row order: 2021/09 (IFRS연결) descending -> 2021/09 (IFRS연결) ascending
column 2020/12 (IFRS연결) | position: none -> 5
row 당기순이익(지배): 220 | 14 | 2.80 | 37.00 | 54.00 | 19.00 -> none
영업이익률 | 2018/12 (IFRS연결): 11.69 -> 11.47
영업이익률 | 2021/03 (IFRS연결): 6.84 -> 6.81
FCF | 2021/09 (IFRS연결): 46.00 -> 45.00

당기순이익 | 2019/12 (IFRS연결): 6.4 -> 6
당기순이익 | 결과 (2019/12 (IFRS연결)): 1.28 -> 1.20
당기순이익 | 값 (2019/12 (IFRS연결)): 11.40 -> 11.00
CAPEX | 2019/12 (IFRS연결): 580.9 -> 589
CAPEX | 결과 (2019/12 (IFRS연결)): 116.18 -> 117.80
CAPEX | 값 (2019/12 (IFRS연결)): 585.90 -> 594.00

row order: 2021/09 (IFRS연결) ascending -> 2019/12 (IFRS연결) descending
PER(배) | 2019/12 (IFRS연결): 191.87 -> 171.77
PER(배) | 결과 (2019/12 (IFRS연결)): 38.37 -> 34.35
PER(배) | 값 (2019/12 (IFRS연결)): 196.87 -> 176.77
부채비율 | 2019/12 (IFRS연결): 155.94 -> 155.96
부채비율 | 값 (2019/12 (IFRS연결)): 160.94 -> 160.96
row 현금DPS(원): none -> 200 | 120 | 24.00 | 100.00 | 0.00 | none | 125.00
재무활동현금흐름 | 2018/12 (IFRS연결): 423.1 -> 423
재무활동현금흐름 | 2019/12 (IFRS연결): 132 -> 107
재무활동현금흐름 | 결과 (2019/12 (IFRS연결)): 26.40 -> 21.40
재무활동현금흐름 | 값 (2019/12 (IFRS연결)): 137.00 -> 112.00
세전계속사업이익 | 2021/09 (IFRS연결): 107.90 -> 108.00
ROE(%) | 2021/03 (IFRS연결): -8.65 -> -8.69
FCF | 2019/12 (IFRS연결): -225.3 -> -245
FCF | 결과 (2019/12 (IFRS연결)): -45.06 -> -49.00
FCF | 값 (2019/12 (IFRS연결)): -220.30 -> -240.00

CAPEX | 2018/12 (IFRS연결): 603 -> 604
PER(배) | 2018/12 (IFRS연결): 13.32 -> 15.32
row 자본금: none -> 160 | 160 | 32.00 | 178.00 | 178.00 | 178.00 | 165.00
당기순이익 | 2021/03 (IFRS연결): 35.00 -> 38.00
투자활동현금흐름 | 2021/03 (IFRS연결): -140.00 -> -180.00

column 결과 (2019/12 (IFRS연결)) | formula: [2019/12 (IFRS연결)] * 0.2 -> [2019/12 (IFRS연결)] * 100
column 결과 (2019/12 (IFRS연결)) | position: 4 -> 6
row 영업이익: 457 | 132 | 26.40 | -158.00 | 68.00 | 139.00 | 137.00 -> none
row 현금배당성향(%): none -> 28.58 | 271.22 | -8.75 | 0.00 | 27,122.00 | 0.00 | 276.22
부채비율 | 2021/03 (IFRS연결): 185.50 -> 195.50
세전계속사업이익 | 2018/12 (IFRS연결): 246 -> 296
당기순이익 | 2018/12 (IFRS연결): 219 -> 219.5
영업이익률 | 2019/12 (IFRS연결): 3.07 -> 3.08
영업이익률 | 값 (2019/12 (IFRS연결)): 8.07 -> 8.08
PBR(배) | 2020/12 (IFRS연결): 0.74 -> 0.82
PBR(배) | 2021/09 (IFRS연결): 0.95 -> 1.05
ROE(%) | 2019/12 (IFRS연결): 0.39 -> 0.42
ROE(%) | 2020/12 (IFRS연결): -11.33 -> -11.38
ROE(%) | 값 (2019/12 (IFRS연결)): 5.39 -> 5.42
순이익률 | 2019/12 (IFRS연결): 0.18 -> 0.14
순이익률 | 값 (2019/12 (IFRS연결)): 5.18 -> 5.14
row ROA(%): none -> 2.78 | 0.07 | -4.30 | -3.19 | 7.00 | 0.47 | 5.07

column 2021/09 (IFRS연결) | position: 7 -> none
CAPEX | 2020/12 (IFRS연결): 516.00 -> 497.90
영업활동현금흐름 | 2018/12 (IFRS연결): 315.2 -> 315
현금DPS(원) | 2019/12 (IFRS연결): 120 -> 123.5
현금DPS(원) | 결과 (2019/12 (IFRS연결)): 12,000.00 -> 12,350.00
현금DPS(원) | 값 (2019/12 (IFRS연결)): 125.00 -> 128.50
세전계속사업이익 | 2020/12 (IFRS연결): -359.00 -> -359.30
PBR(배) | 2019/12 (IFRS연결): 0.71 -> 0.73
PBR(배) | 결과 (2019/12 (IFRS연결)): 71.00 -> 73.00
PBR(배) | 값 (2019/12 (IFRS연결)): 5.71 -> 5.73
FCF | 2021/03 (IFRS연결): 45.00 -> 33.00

________________

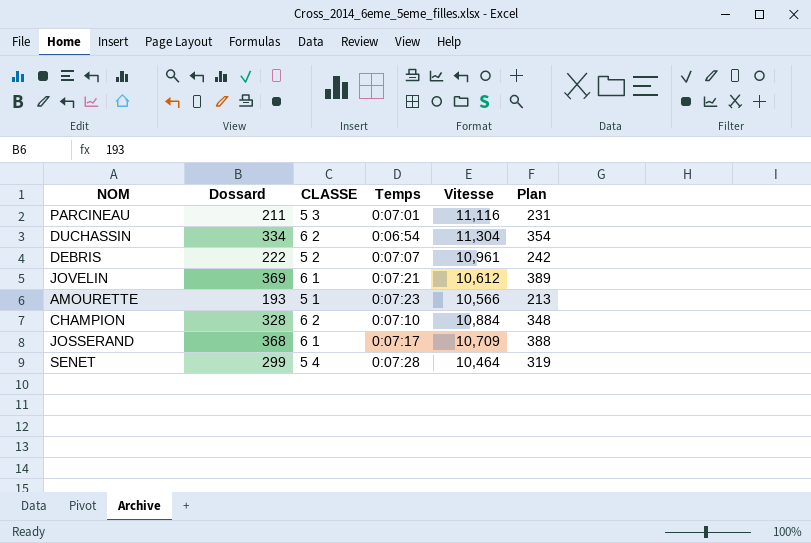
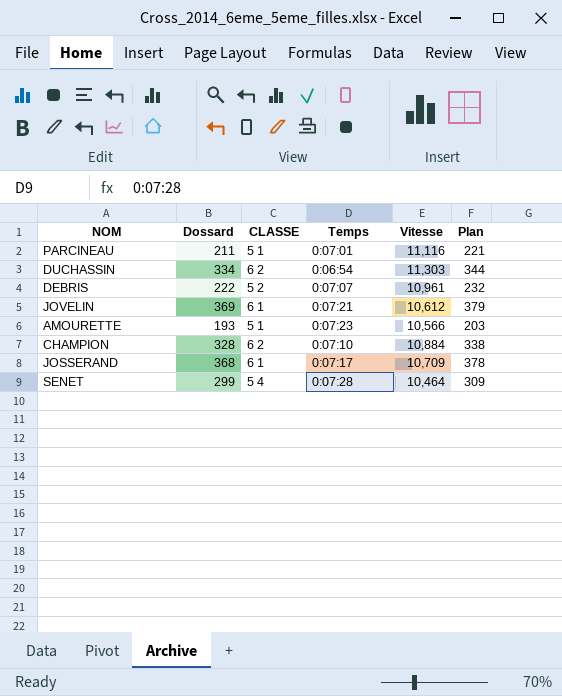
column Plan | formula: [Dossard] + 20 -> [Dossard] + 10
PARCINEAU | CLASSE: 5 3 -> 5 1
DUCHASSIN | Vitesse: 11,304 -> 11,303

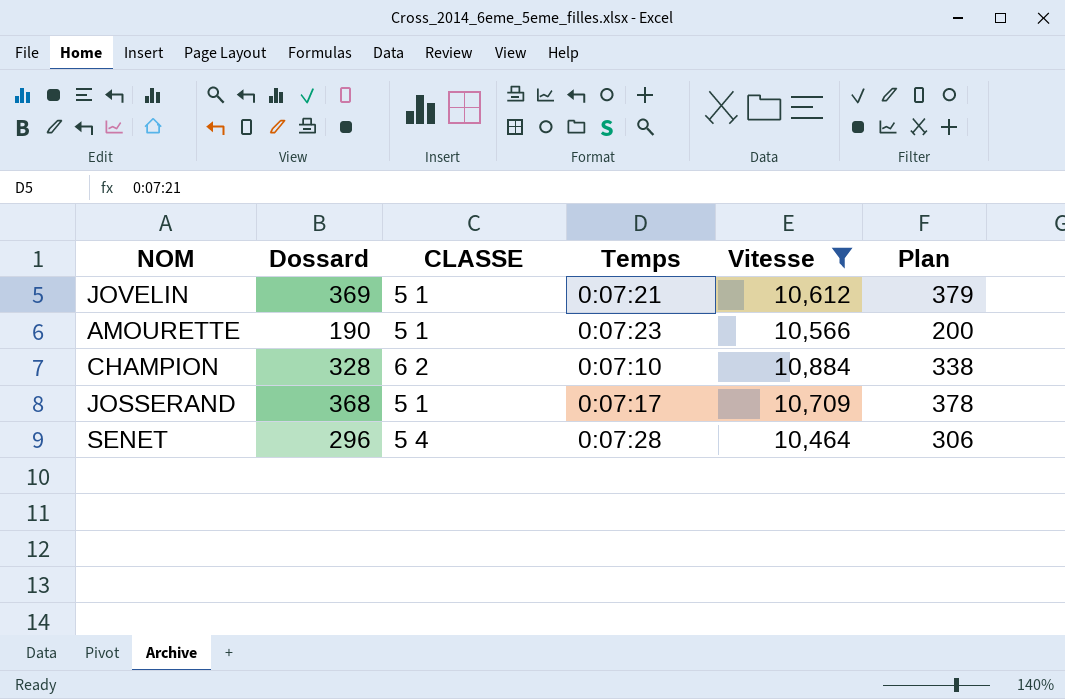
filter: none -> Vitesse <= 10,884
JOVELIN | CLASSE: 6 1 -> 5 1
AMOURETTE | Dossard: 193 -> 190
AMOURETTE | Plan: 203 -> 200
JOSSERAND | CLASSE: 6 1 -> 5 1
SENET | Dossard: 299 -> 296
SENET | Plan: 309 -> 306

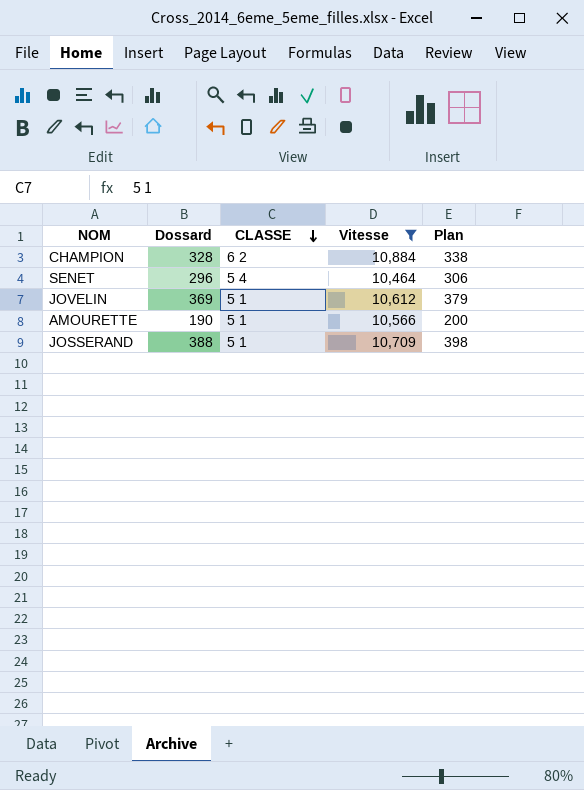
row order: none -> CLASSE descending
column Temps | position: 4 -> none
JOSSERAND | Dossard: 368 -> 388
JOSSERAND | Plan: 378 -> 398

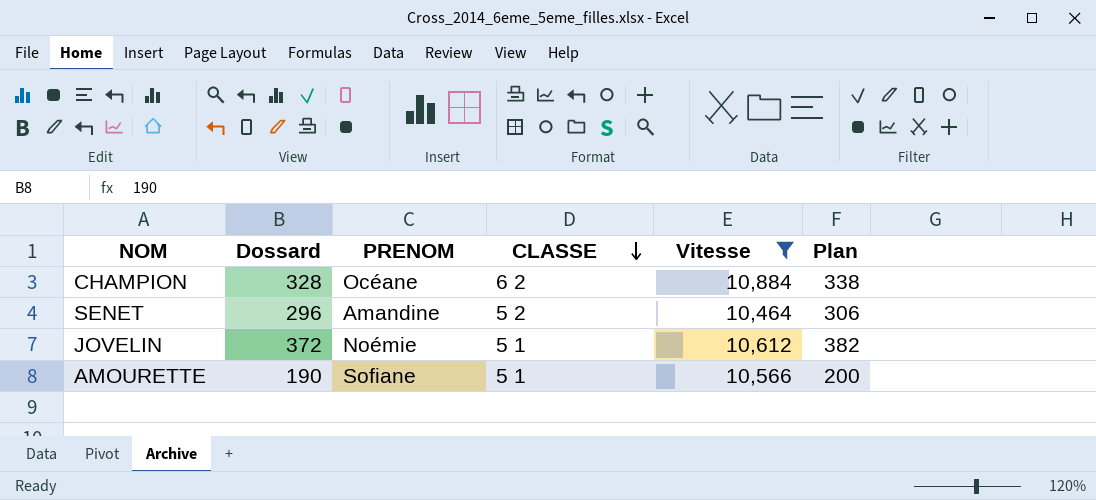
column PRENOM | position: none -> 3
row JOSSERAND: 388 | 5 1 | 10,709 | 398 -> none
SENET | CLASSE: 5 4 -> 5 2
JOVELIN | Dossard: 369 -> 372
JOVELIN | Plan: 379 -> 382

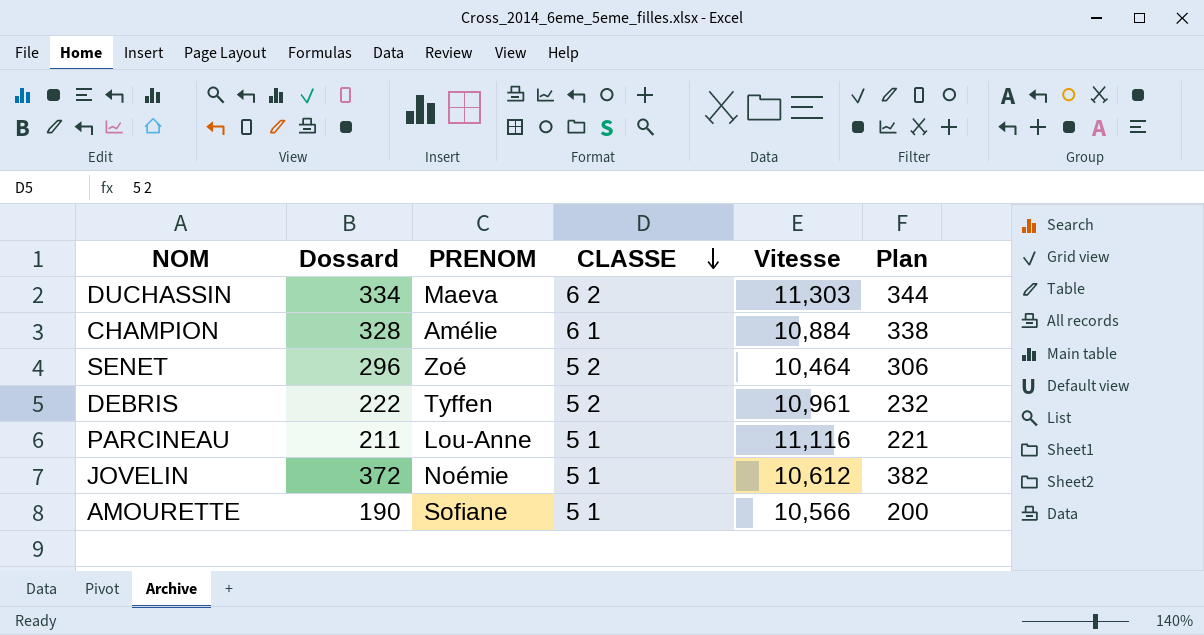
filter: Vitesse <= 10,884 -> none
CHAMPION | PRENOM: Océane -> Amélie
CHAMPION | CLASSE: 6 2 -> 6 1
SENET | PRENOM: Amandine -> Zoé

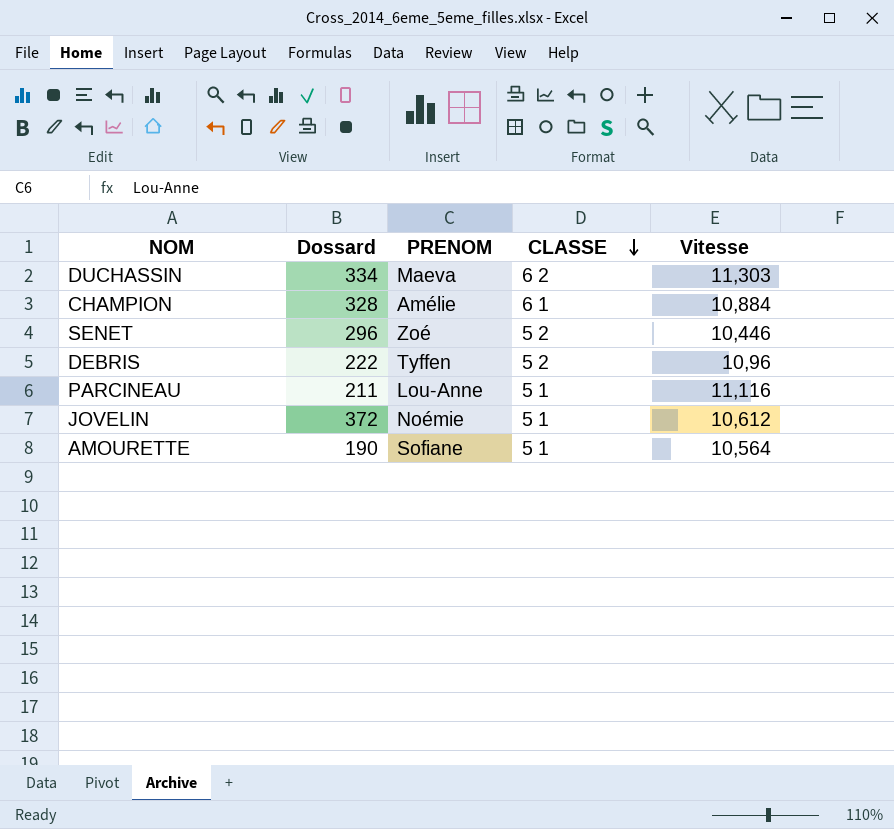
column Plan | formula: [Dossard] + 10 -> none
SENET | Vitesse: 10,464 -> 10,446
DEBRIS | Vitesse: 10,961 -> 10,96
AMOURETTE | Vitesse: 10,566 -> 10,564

________________

- _TASK_: Word for word, restate the lines of the listing above starting at the line with "영업이익률 | 2021/03 (IFRS연결): 6.84 -> 6.81" and ending at the line with "FCF | 값 (2019/12", and nothing outside them.

- _SOLUTION TO THIS TASK_:
영업이익률 | 2021/03 (IFRS연결): 6.84 -> 6.81
FCF | 2021/09 (IFRS연결): 46.00 -> 45.00

당기순이익 | 2019/12 (IFRS연결): 6.4 -> 6
당기순이익 | 결과 (2019/12 (IFRS연결)): 1.28 -> 1.20
당기순이익 | 값 (2019/12 (IFRS연결)): 11.40 -> 11.00
CAPEX | 2019/12 (IFRS연결): 580.9 -> 589
CAPEX | 결과 (2019/12 (IFRS연결)): 116.18 -> 117.80
CAPEX | 값 (2019/12 (IFRS연결)): 585.90 -> 594.00

row order: 2021/09 (IFRS연결) ascending -> 2019/12 (IFRS연결) descending
PER(배) | 2019/12 (IFRS연결): 191.87 -> 171.77
PER(배) | 결과 (2019/12 (IFRS연결)): 38.37 -> 34.35
PER(배) | 값 (2019/12 (IFRS연결)): 196.87 -> 176.77
부채비율 | 2019/12 (IFRS연결): 155.94 -> 155.96
부채비율 | 값 (2019/12 (IFRS연결)): 160.94 -> 160.96
row 현금DPS(원): none -> 200 | 120 | 24.00 | 100.00 | 0.00 | none | 125.00
재무활동현금흐름 | 2018/12 (IFRS연결): 423.1 -> 423
재무활동현금흐름 | 2019/12 (IFRS연결): 132 -> 107
재무활동현금흐름 | 결과 (2019/12 (IFRS연결)): 26.40 -> 21.40
재무활동현금흐름 | 값 (2019/12 (IFRS연결)): 137.00 -> 112.00
세전계속사업이익 | 2021/09 (IFRS연결): 107.90 -> 108.00
ROE(%) | 2021/03 (IFRS연결): -8.65 -> -8.69
FCF | 2019/12 (IFRS연결): -225.3 -> -245
FCF | 결과 (2019/12 (IFRS연결)): -45.06 -> -49.00
FCF | 값 (2019/12 (IFRS연결)): -220.30 -> -240.00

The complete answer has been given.